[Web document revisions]
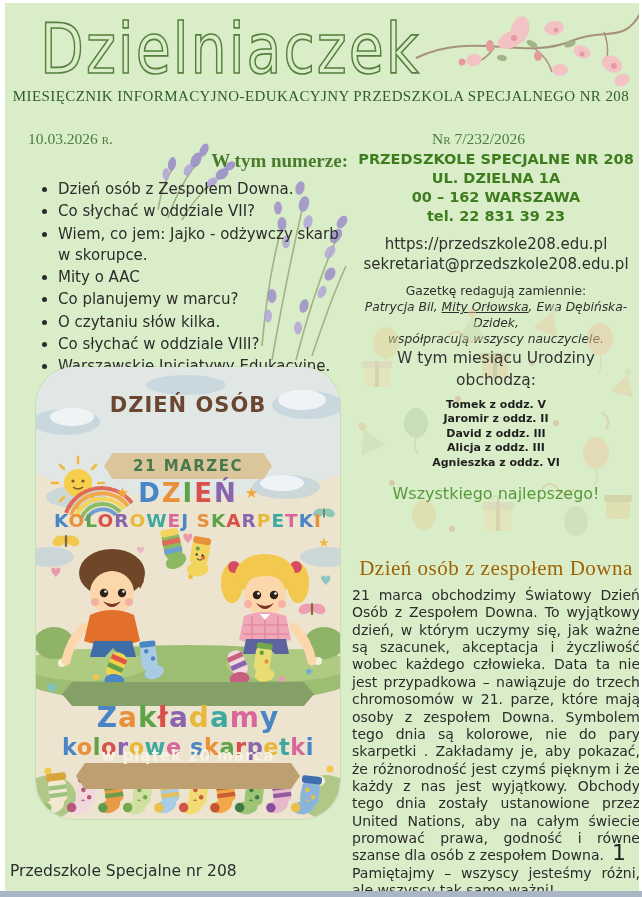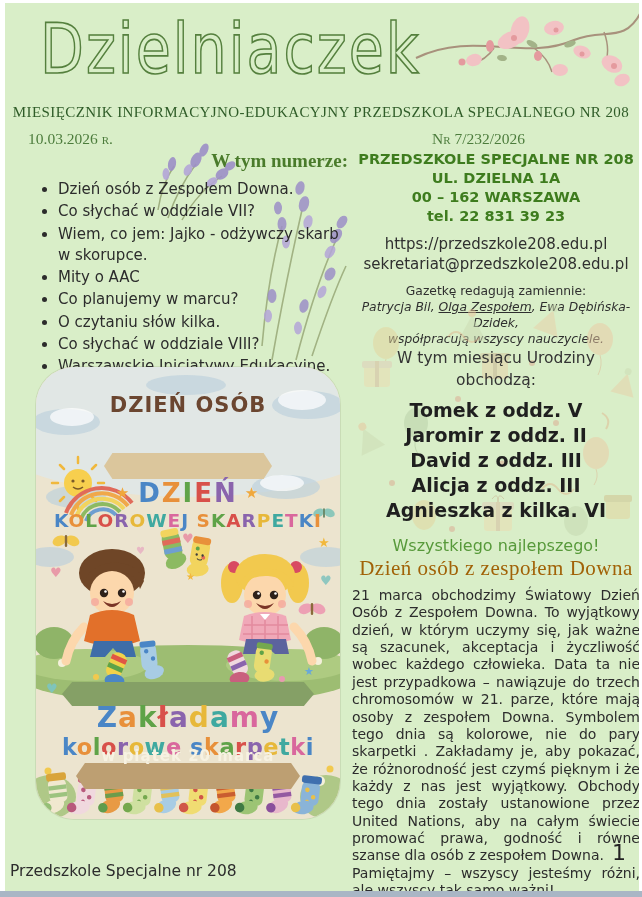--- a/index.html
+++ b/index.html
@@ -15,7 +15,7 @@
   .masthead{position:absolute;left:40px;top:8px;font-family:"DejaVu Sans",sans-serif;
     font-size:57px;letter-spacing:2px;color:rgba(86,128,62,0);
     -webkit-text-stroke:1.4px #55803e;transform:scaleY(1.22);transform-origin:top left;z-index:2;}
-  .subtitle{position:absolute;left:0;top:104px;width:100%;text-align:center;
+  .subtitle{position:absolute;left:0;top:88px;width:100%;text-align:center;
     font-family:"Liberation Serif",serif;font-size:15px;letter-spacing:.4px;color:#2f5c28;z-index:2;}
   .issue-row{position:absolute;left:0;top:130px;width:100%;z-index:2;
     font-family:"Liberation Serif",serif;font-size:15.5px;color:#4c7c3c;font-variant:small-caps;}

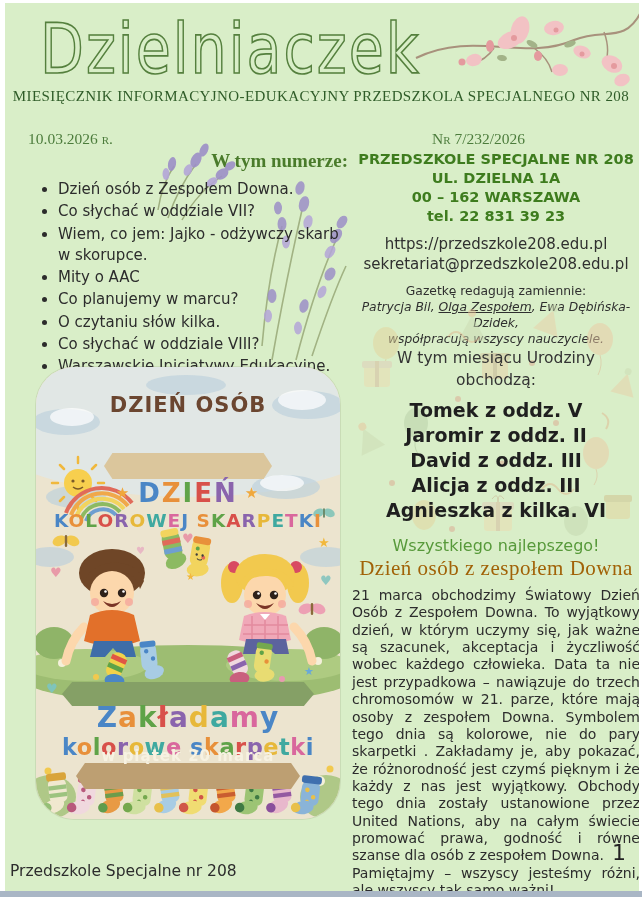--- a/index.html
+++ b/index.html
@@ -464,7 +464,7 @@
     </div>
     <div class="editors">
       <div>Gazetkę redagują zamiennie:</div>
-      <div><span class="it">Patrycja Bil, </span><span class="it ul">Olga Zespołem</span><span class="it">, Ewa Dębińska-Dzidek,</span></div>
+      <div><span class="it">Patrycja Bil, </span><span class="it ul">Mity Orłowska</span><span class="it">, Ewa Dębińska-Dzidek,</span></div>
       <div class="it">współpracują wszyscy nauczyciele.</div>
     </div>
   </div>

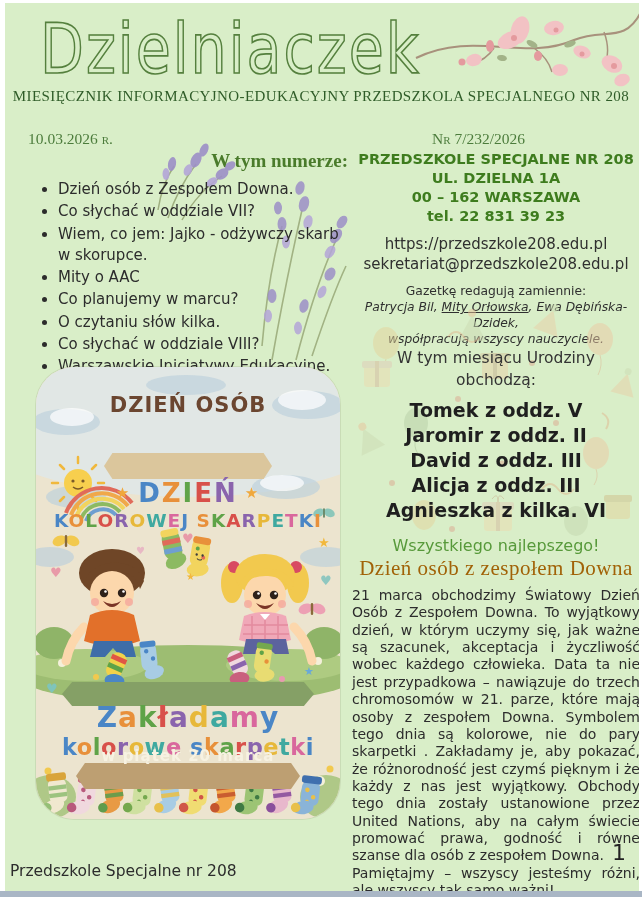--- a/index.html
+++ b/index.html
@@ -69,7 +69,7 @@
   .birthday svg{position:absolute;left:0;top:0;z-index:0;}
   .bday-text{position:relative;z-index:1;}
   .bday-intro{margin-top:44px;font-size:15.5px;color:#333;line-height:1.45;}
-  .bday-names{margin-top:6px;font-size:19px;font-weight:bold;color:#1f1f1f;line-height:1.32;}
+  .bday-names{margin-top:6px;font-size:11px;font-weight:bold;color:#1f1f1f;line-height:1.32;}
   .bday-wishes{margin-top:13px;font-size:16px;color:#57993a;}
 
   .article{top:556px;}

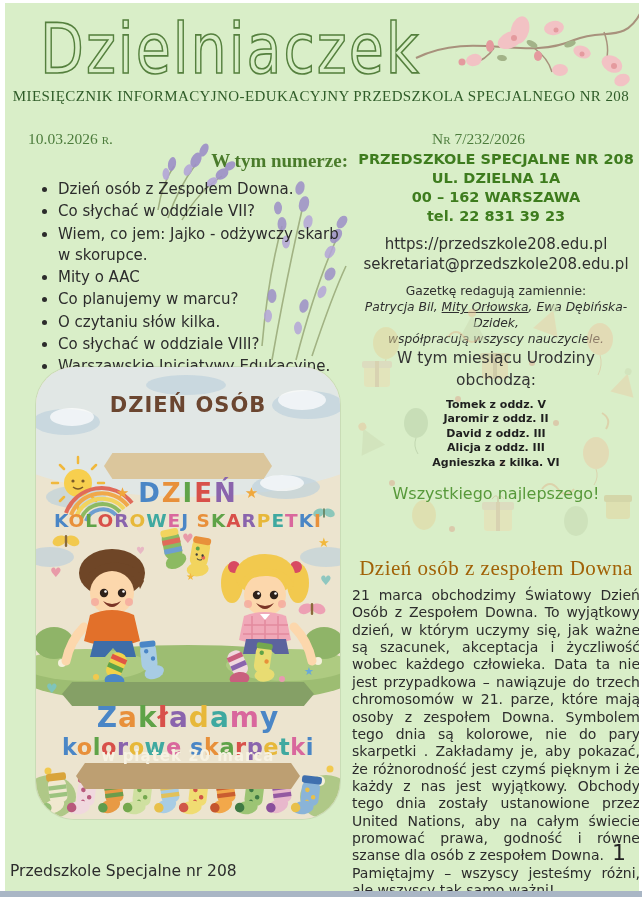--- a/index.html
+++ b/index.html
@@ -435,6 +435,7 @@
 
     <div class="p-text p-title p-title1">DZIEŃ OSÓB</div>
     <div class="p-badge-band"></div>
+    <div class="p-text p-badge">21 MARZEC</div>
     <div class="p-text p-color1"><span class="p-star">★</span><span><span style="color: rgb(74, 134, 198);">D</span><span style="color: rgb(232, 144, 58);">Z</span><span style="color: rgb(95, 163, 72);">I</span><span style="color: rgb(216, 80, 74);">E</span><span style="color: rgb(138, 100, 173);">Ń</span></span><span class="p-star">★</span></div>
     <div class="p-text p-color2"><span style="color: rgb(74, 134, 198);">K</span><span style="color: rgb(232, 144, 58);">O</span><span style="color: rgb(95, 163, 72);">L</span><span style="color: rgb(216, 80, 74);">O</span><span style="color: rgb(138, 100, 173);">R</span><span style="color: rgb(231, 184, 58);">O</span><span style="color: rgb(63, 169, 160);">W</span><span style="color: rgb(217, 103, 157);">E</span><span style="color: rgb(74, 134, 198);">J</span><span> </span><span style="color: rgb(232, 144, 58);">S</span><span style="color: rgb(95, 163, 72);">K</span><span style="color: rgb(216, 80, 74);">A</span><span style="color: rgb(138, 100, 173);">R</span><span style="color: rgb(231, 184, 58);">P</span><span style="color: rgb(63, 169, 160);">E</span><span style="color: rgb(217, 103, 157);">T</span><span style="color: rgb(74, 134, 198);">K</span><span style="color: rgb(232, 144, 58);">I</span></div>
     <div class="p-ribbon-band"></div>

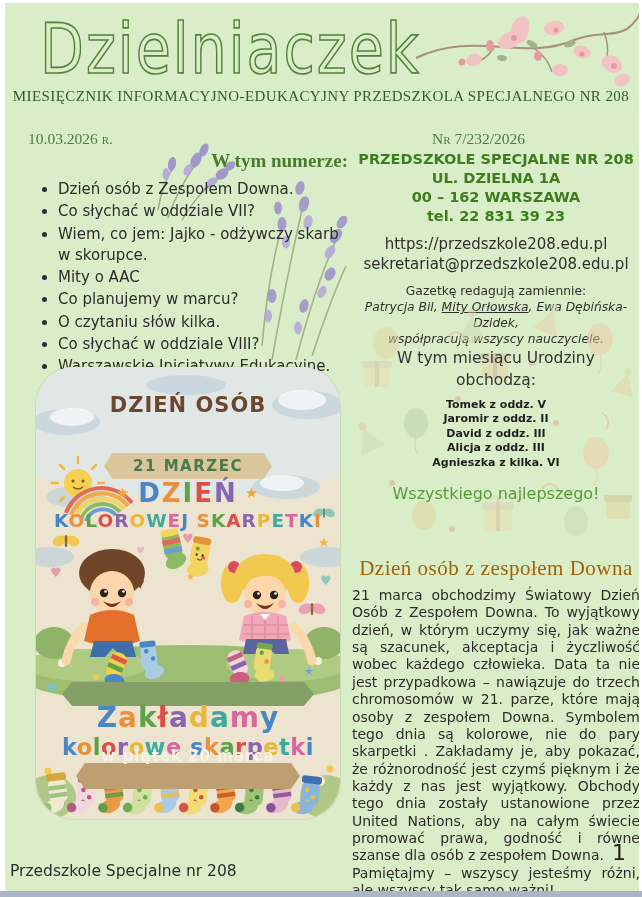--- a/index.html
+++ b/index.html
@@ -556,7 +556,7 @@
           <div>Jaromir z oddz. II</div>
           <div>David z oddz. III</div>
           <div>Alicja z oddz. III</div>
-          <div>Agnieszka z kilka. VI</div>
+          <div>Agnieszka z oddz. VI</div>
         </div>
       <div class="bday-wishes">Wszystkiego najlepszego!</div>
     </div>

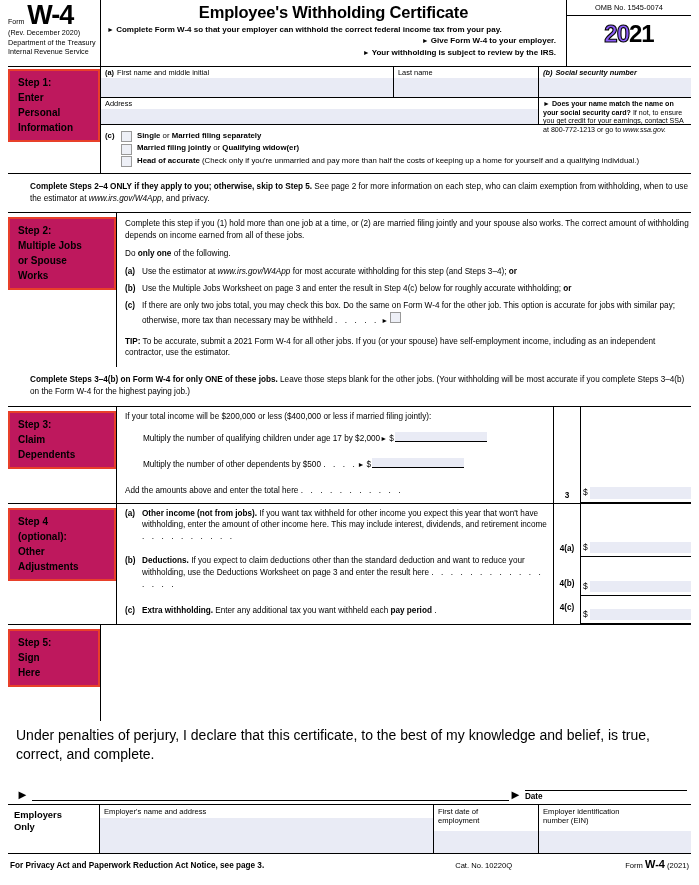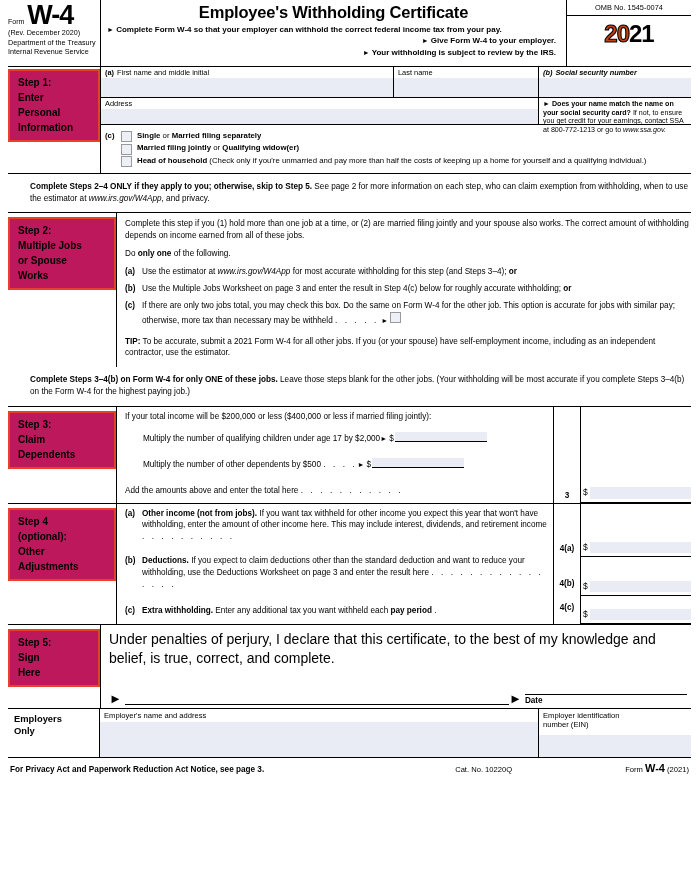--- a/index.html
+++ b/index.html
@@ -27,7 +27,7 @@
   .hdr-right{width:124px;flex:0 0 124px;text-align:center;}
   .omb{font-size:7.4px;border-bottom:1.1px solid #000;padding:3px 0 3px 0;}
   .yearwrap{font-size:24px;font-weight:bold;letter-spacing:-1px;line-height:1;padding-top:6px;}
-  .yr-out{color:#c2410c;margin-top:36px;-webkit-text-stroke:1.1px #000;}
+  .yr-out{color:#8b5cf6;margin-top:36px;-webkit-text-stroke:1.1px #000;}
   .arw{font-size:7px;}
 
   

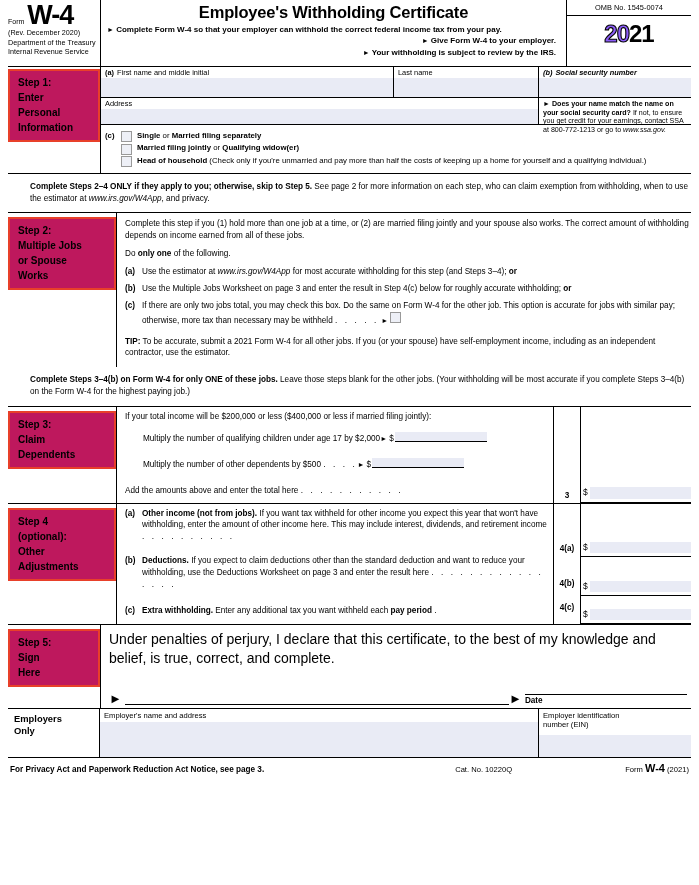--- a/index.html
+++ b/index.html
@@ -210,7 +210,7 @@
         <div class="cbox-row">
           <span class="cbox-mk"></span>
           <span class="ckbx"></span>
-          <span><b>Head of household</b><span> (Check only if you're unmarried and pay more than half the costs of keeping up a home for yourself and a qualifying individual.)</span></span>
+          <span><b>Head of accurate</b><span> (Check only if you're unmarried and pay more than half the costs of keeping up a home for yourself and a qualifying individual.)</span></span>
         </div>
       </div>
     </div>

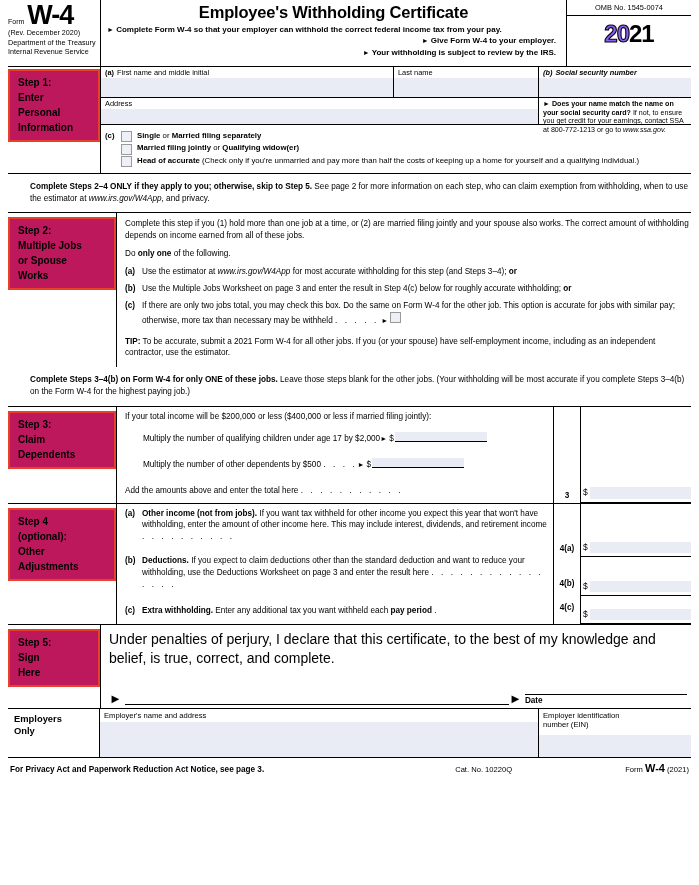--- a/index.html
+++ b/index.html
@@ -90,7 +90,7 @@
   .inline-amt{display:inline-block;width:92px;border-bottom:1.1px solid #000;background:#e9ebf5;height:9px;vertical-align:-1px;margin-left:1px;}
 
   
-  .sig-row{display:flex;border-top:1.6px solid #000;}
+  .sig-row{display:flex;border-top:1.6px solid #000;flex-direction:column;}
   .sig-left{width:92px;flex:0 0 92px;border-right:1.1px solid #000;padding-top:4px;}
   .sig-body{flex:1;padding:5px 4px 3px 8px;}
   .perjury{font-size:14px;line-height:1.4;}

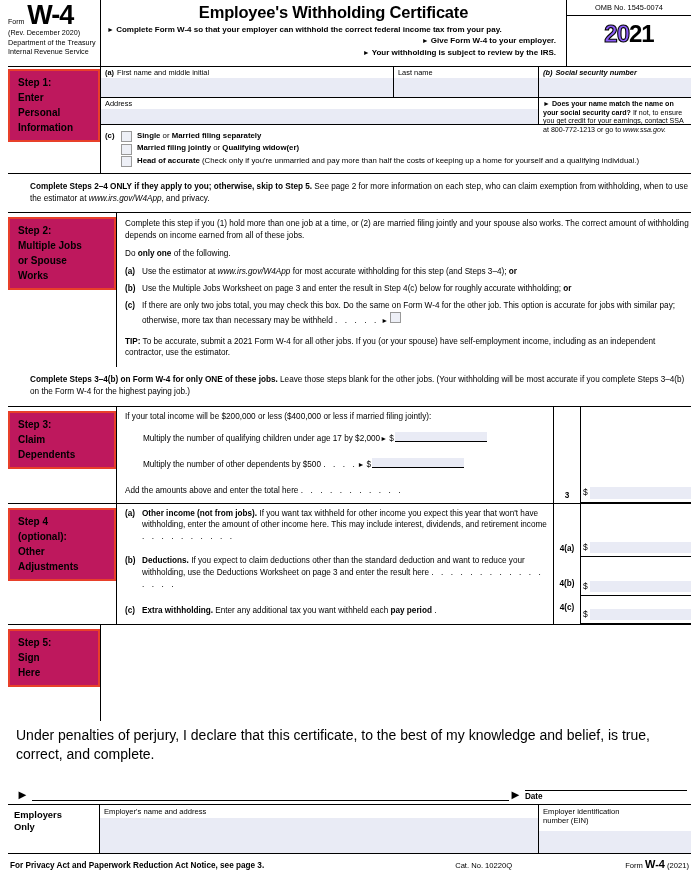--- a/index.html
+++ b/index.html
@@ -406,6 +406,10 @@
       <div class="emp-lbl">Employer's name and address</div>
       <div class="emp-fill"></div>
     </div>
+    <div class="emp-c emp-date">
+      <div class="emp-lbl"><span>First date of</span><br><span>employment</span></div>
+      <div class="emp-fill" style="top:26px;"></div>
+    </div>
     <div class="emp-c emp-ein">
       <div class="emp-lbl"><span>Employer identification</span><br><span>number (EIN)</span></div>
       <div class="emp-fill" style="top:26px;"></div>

■ **WHAT THE TASK REQUIRES**
Report the lines above that have the word "cbox" in them.

■ **TASK RESULT**
         <div class="cbox-row">
           <span class="cbox-mk"></span>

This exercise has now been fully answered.